89.      En tout état de cause, nous ne voyons pas en quoi ledit argument démontrerait que le Conseil a poursuivi des objectifs autres que ceux mentionnés dans la décision attaquée.

90.      Eu égard aux considérations qui précèdent, nous sommes d’avis qu’il n’existe pas d’indices objectifs, pertinents et concordants qui prouvent que la décision attaquée a été adoptée à des fins autres que celles excipées ou dans le but d’éluder une procédure spécialement prévue par les traités.

91.      Par conséquent, nous estimons que le moyen tiré d’un détournement de pouvoir doit être rejeté comme étant non fondé.

D –    Sur le moyen tiré d’une violation du système juridictionnel de l’Union

1.      Les arguments des parties

92.      Le Royaume d’Espagne estime que la décision attaquée aurait dû prévoir la création d’un régime juridictionnel auquel le brevet unitaire doit être soumis. Il observe, à cet égard, que la Cour a rappelé, dans son avis 1/09, du 8 mars 2011 (27), que le système juridictionnel de l’Union est constitué par un ensemble complet de voies de recours et de procédures destiné à assurer le contrôle de la légalité des actes des institutions (28). Dès lors, le Royaume d’Espagne considère que la mise en place de nouveaux instruments dans le cadre du droit de l’Union, sans que les voies de recours et les procédures garantissant le contrôle de la légalité de ces instruments soient prévues, est contraire au système juridictionnel de l’Union tel qu’il a été conçu par les auteurs des traités et tel qu’il ressort de la jurisprudence.

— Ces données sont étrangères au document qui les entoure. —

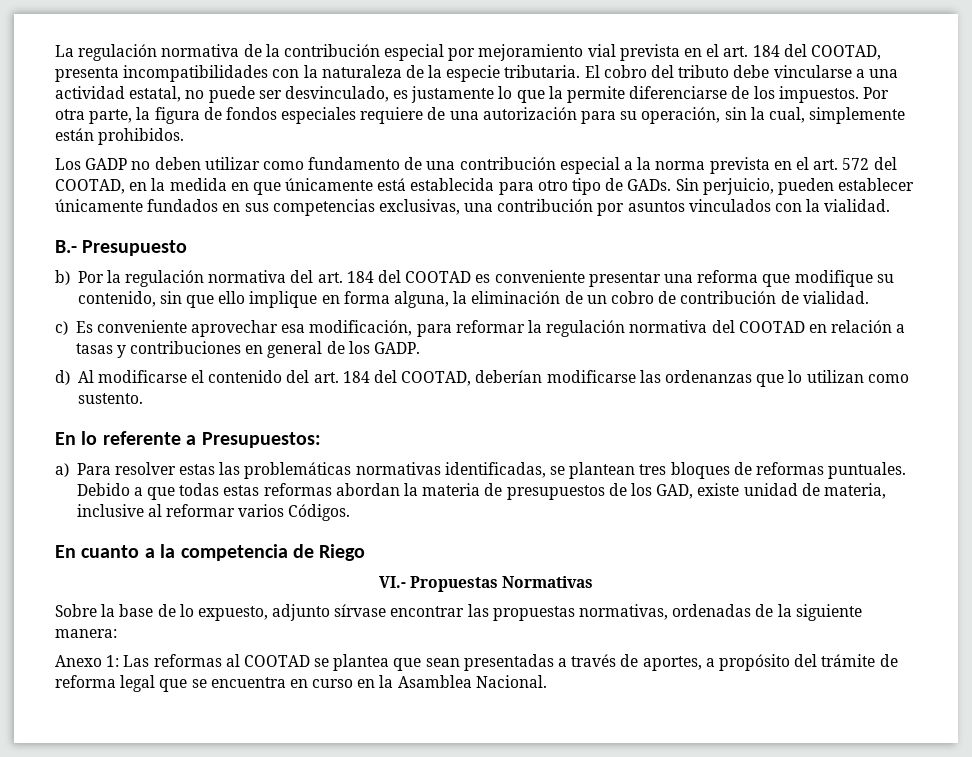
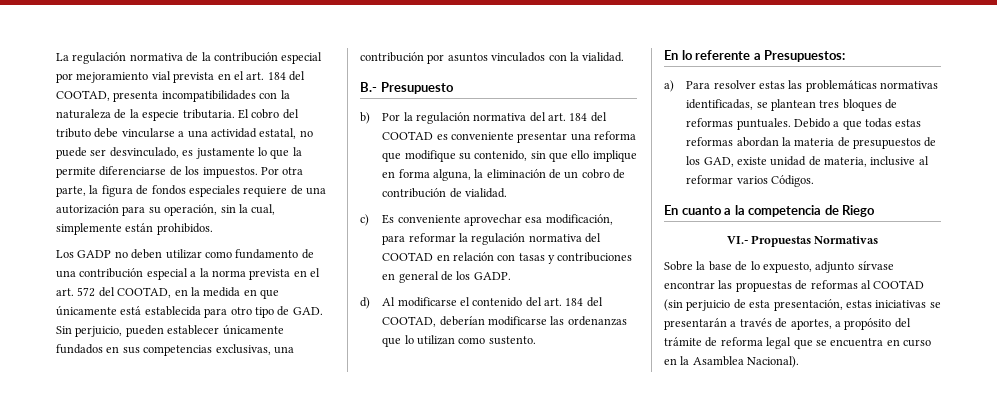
- Los GADP no deben utilizar como fundamento de una contribución especial a la norma prevista en el art. 572 del COOTAD, en la medida en que únicamente está establecida para otro tipo de GADs. Sin perjuicio, pueden establecer únicamente fundados en sus competencias exclusivas, una contribución por asuntos vinculados con la vialidad.
+ Los GADP no deben utilizar como fundamento de una contribución especial a la norma prevista en el art. 572 del COOTAD, en la medida en que únicamente está establecida para otro tipo de GAD. Sin perjuicio, pueden establecer únicamente fundados en sus competencias exclusivas, una contribución por asuntos vinculados con la vialidad.
- c) Es conveniente aprovechar esa modificación, para reformar la regulación normativa del COOTAD en relación a tasas y contribuciones en general de los GADP.
+ c) Es conveniente aprovechar esa modificación, para reformar la regulación normativa del COOTAD en relación con tasas y contribuciones en general de los GADP.
- Sobre la base de lo expuesto, adjunto sírvase encontrar las propuestas normativas, ordenadas de la siguiente manera:
- Anexo 1: Las reformas al COOTAD se plantea que sean presentadas a través de aportes, a propósito del trámite de reforma legal que se encuentra en curso en la Asamblea Nacional.
+ Sobre la base de lo expuesto, adjunto sírvase encontrar las propuestas de reformas al COOTAD (sin perjuicio de esta presentación, estas iniciativas se presentarán a través de aportes, a propósito del trámite de reforma legal que se encuentra en curso en la Asamblea Nacional).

93.      Le Conseil, dans un premier temps, convient que des voies de recours et des procédures assurant le contrôle de la légalité des titres de propriété intellectuelle devront effectivement exister, et ce conformément, notamment, à l’article 47 de la charte des droits fondamentaux de l’Union européenne et à la jurisprudence de la Cour.

94.      Cependant, dans un second temps, il observe qu’il n’est pas nécessaire de créer un système juridictionnel propre ou des dispositions spécifiques pour le contrôle juridictionnel de tout acte de droit secondaire et qu’il est prématuré d’imposer l’obligation de prévoir, dans la décision attaquée, un cadre juridictionnel spécifique devant lequel pourrait se voir mise en cause la légalité de certains actes qui n’ont pas encore été établis.

95.      En tout état de cause, le Conseil indique que l’absence de telles dispositions ne signifie pas l’absence de contrôle juridictionnel, étant donné qu’il incombera aux autorités nationales d’organiser ce contrôle pour tous les litiges dont la Cour ne s’est pas vu attribuer la compétence pour en connaître.

96.      Les États membres ainsi que la Commission et le Parlement, intervenant au soutien du Conseil, se rallient aux arguments de ce dernier. La Commission, en particulier, ajoute que la question du règlement des litiges en matière de brevet unitaire sera réglée au moment de l’adoption des actes mettant en œuvre la coopération renforcée prévue dans la décision attaquée et le Royaume de Suède estime que l’absence de dispositions relatives à un contrôle juridictionnel ne conditionne pas la validité de la décision attaquée.

2.      Notre appréciation

97.      Le Royaume d’Espagne a introduit son recours, sur le fondement de l’article 263 TFUE, à l’encontre d’une décision adoptée par le Conseil autorisant une coopération renforcée sur la base de l’article 329 TFUE.

98.      La Cour doit donc déterminer si les conditions qui déterminent la validité de la coopération renforcée ont été respectées. Dès lors, son contrôle doit se limiter, ici, à la question de savoir si cette décision du Conseil remplit les conditions requises pour la mise en œuvre d’une coopération renforcée, conformément aux articles 20 TUE ainsi que 326 TFUE et suivants.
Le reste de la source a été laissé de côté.